Por Antonio Delfin Netto
O resultado mais interessante revelado na última pesquisa Datafolha é que a disputa eleitoral sinaliza que será mais emocionante do que parecia até recentemente, apesar de não reduzir significativamente a possibilidade de reeleição da presidente Dilma Rousseff. Seu aspecto mais intrigante é a informação que 3 em cada 4 informantes têm um desejo difuso de "mudanças". Uma hipótese plausível para explicar como isso nasceu e cresceu se encontra no próprio comportamento do governo. Disputou com grande competência midiática o lugar de hospedeiro da Copa de 2014 e da Olimpíada de 2016, com o argumento que ajudariam a consolidar o Brasil-Potência que nos daria mais voz no concerto internacional, além de estimular os investimentos de infraestrutura de que padecíamos.

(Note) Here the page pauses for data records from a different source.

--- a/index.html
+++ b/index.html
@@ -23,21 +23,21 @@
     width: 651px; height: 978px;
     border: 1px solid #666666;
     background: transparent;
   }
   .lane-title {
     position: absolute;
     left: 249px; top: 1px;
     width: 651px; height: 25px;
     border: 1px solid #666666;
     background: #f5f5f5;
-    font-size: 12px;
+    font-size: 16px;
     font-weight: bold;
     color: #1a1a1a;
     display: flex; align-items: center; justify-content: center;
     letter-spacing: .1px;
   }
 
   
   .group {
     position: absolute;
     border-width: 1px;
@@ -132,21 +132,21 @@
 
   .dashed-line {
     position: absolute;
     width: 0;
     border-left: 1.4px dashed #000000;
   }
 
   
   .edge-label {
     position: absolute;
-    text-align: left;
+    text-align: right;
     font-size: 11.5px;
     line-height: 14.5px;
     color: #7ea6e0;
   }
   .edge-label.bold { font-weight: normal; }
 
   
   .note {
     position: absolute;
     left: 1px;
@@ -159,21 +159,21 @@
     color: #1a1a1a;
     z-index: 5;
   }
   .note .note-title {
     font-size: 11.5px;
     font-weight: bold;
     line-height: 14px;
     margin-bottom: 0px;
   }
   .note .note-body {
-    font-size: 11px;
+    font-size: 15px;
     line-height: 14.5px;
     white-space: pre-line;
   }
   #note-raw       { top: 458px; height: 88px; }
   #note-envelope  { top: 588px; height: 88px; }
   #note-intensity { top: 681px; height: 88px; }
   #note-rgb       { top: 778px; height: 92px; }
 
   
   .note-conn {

As coisas não saíram como o previsto. Primeiro, a arrogância da Fifa, com sua deslavada e condenável influência mercadista, tentou humilhar o país e reacendeu nosso complexo colonial: para fazer o que deve o governo precisa receber lição externa? Segundo, à medida em que o processo se desenvolvia, criou-se a consciência que a Copa seria para estrangeiros: o luxo dos estádios não poderia ser pago pelo cidadão comum. Este, cujo imposto financiou de uma forma ou de outra aquele luxo, assistirá à Copa num telão, do lado de fora da arena! Terceiro, a sociedade entendeu que o ferro, a areia, o cimento e a mão de obra que construiu os estádios poderiam ter sido melhor utilizados na construção de mais metrôs para atender à mobilidade urbana, de mais habitação popular, de mais hospitais e de mais escolas. Quarto, e muito importante, o avanço civilizatório e a inclusão social que inegavelmente o Brasil vive elevaram o nível das aspirações da sociedade. Esta quer mais de tudo: mais educação, mais saúde, mais habitação, mais transporte urbano! Agora que o futuro chegou parece mais difícil defender a escolha da prioridade que tanto entusiasmo e apoio recebeu quando foi feita...

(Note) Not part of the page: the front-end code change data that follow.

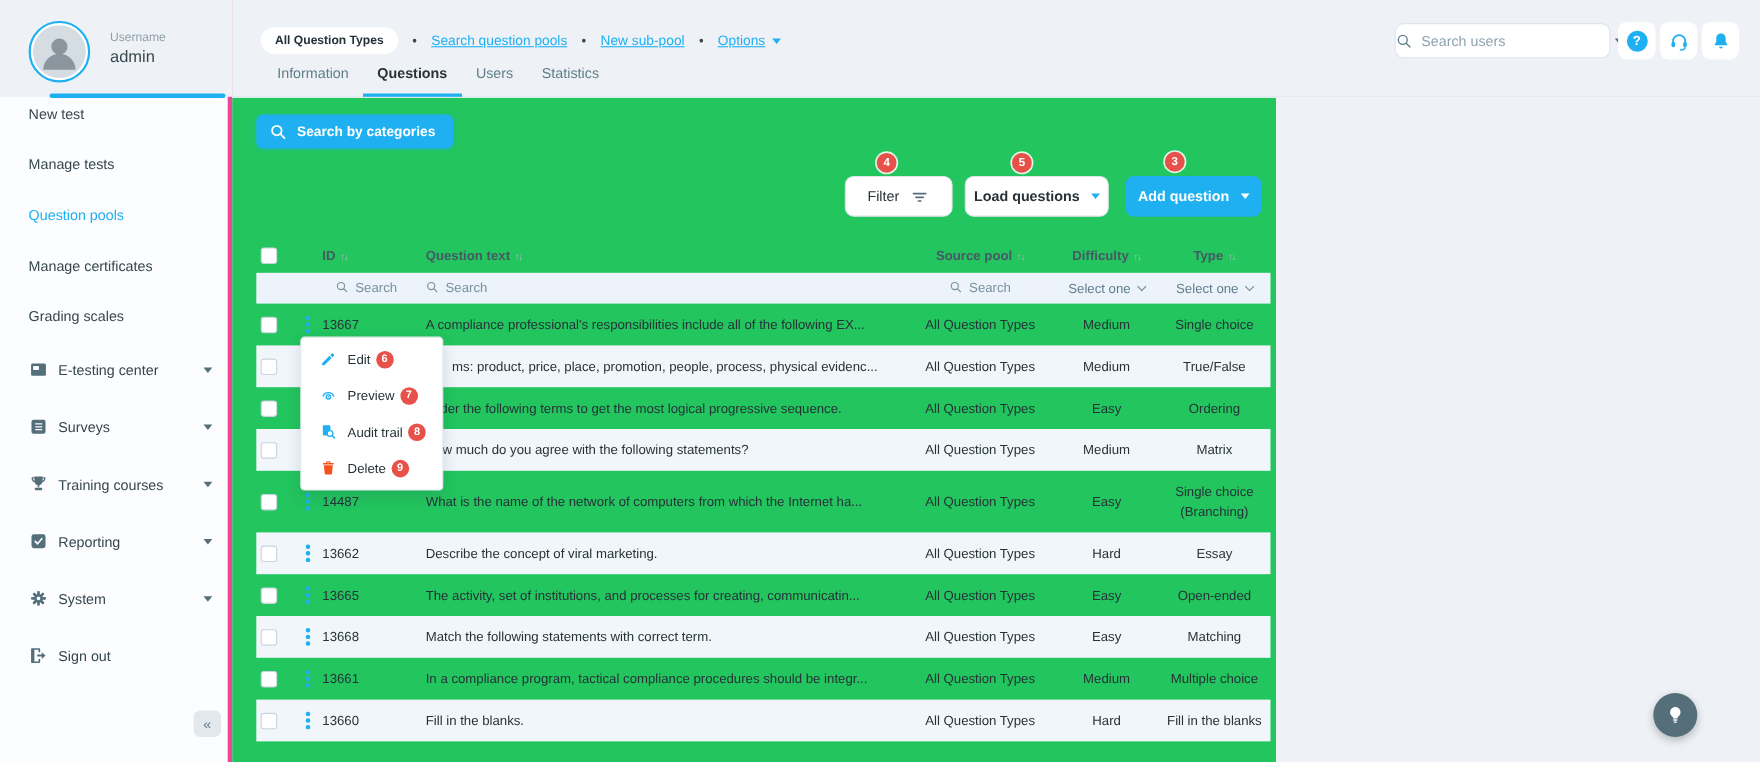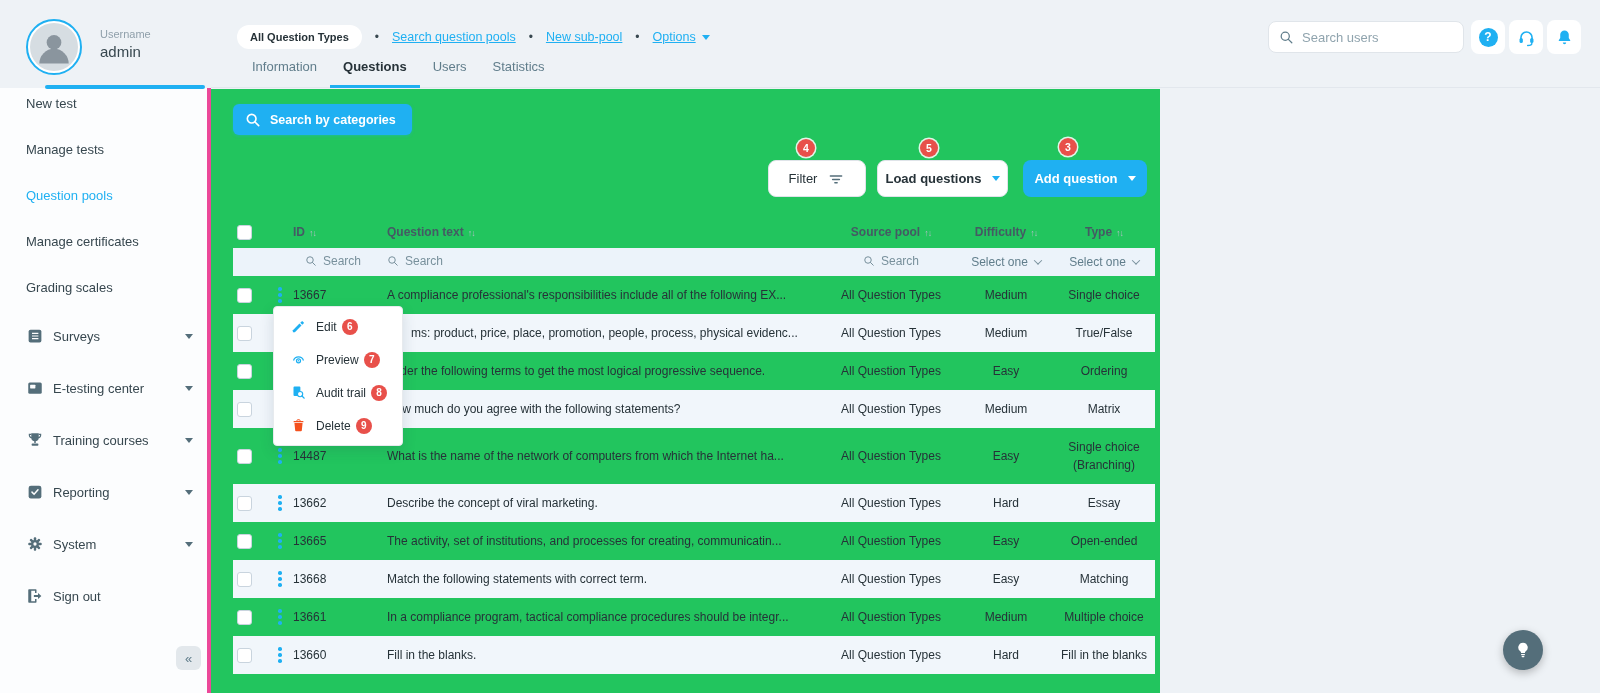--- a/index.html
+++ b/index.html
@@ -32,21 +32,21 @@
   .breadcrumb { position:absolute; left:26px; top:25px; display:flex; align-items:center; gap:13px; }
   .pool-pill { background:#fff; border-radius:14px; padding:6px 13px; font-size:11px; font-weight:bold; color:#263238; }
   .dot-sep { font-size:12px; color:#37474f; }
   .bc-link { font-size:12.5px; color:#1fb0f2; text-decoration:underline; cursor:pointer; }
   .bc-options { display:flex; align-items:center; gap:6px; cursor:pointer; }
   .bc-options .caret { border-top-color:#1fb0f2; }
   .tabs { position:absolute; left:28px; bottom:0; display:flex; align-items:flex-end; }
   .tab { padding:0 13px 11px 13px; font-size:13px; color:#607d8b; border-bottom:3px solid transparent; cursor:pointer; }
   .tab.active { color:#263238; font-weight:bold; border-bottom-color:#1fb0f2; }
   .topbar-right { position:absolute; right:19px; top:20px; display:flex; align-items:center; gap:4px; }
-  .search-box { width:196px; height:32px; background:#fff; border:1px solid #e0e5ea; border-radius:8px; display:flex; align-items:center; padding:0 10px; margin-right:3px; }
+  .search-box { width:196px; height:32px; background:#fff; border:1px solid #e0e5ea; border-radius:8px; display:flex; align-items:center; padding:0 0; margin-right:3px; }
   .search-box svg { width:15px; height:15px; color:#607d8b; flex:0 0 15px; }
   .search-box input { border:none; outline:none; background:transparent; flex:1; margin-left:8px; font-size:13px; font-family:"Liberation Sans",sans-serif; color:#37474f; }
   .search-box input::placeholder { color:#90a4ae; }
   .icon-btn { width:34px; height:34px; background:#fff; border-radius:8px; display:flex; align-items:center; justify-content:center; cursor:pointer; }
   .icon-btn svg { width:19px; height:19px; color:#1fb0f2; }
   .help-circle { width:19px; height:19px; border-radius:50%; background:#1fb0f2; color:#fff; font-size:12px; font-weight:bold; display:flex; align-items:center; justify-content:center; }
 
   
   .content { position:absolute; left:211px; top:89px; width:949px; height:668px; background:#22c55e; z-index:1; }
   .btn-search-cat { position:absolute; left:22px; top:15px; height:31px; background:#1fb0f2; border-radius:6px; display:flex; align-items:center; padding:0 16px 0 12px; cursor:pointer; box-shadow:0 1px 3px rgba(31,176,242,.35); }
@@ -136,32 +136,32 @@
       </div>
     <div class="nav-item">
         <span class="nav-lbl">Manage certificates</span>
       </div>
     <div class="nav-item">
         <span class="nav-lbl">Grading scales</span>
       </div>
 
     <div class="nav-item with-icon">
       <svg class="nav-ico" viewBox="0 0 24 24">
+          <rect x="3" y="4.5" width="18" height="15" rx="2" fill="currentColor"></rect>
+          <rect x="5.5" y="7.5" width="7" height="5" rx="0.8" fill="#fcfdfe"></rect>
+        </svg>
+      <span class="nav-lbl">E-testing center</span>
+        <span class="caret"></span>
+    </div>
+    <div class="nav-item with-icon">
+      <svg class="nav-ico" viewBox="0 0 24 24">
           <rect x="3.5" y="3.5" width="17" height="17" rx="2.5" fill="currentColor"></rect>
           <path d="M8 8.5h8.5M8 12h8.5M8 15.5h8.5" stroke="#fcfdfe" stroke-width="1.6" fill="none"></path>
         </svg>
       <span class="nav-lbl">Surveys</span>
-        <span class="caret"></span>
-    </div>
-    <div class="nav-item with-icon">
-      <svg class="nav-ico" viewBox="0 0 24 24">
-          <rect x="3" y="4.5" width="18" height="15" rx="2" fill="currentColor"></rect>
-          <rect x="5.5" y="7.5" width="7" height="5" rx="0.8" fill="#fcfdfe"></rect>
-        </svg>
-      <span class="nav-lbl">E-testing center</span>
         <span class="caret"></span>
     </div>
     <div class="nav-item with-icon">
       <svg class="nav-ico" viewBox="0 0 24 24">
           <path fill="currentColor" d="M7 3h10v5.5a5 5 0 0 1-10 0z"></path>
           <path fill="none" stroke="currentColor" stroke-width="1.6" d="M7 4.5H4.5v1A3.5 3.5 0 0 0 8 9M17 4.5h2.5v1A3.5 3.5 0 0 1 16 9"></path>
           <rect x="11" y="12.5" width="2" height="3.5" fill="currentColor"></rect>
           <rect x="7.5" y="16.5" width="9" height="3" rx="1" fill="currentColor"></rect>
         </svg>
       <span class="nav-lbl">Training courses</span>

Parte da sociedade nega inclusão social e avanço civilizatório
Acrescente-se a isso que há ainda uma parte da sociedade brasileira que simplesmente nega aquele avanço civilizatório e a inclusão social, confundindo-os, por puro preconceito, com a construção de um sistema que rejeita a meritocracia (o sistema de cotas, por exemplo) ou desestimula o trabalho (a bolsa família, por exemplo), o que chega a ser inacreditável. Para mostrar como isso é equivocado, basta lembrar que entre 1995 e 2012 o PIB per capita do Brasil cresceu à taxa geométrica média de cerca de 1,4% ao ano, enquanto o índice de bem-estar (que leva em conta também o aumento da igualdade na distribuição da renda) cresceu a 3,8%, como se vê no gráfico abaixo.
Para medir o aumento da igualdade, utilizamos a relação entre a renda média dos 20% mais pobres da população, com relação aos 20% mais ricos, tudo medido a preços de outubro de 2012. Trata-se de um indicador mais intuitivo e mais sensível do que o complemento do índice de Gini, que mede a igualdade, mas é altamente correlacionado com ele. Entre 1995 e 2012, o complemento do índice de Gini (a medida de desconcentração) aumentou de 0,40 para 0,47 (18%), enquanto a relação entre a renda real dos 20% mais pobres com relação aos 20% mais ricos cresceu de 10% para 15% (um aumento de 50%), que mede o mesmo aumento da igualdade.

A média da renda domiciliar per capita dos 20% mais pobres, medida em reais de outubro de 2012, era de R$ 111,05 em 1995 e R$ 118,26 em 2002 (um aumento de 0,9% ao ano). Em 2012 chegou a R$ 220,42 (um aumento de 6,4% ao ano com relação a 2002). O fato interessante é que no governo FHC diminuiu ligeiramente a desigualdade. Houve um aumento da renda média real dos 20% mais pobres de 6,5%, entre 1995 e 2002, e uma redução da renda média real dos 20% mais ricos de 2,6%, o que aumentou a relação entre elas de 9% para 11%, mas alguns perderam. Entre 2003 e 2012 (os governos Lula e Dilma) houve uma verdadeira revolução: enquanto a renda real domiciliar per capita dos 20% mais pobres aumentou 86%, a dos 20% mais ricos aumentou 36%. Ninguém perdeu. Todos melhoraram, mas os 20% mais pobres melhoraram relativamente muito mais do que os 20% mas ricos!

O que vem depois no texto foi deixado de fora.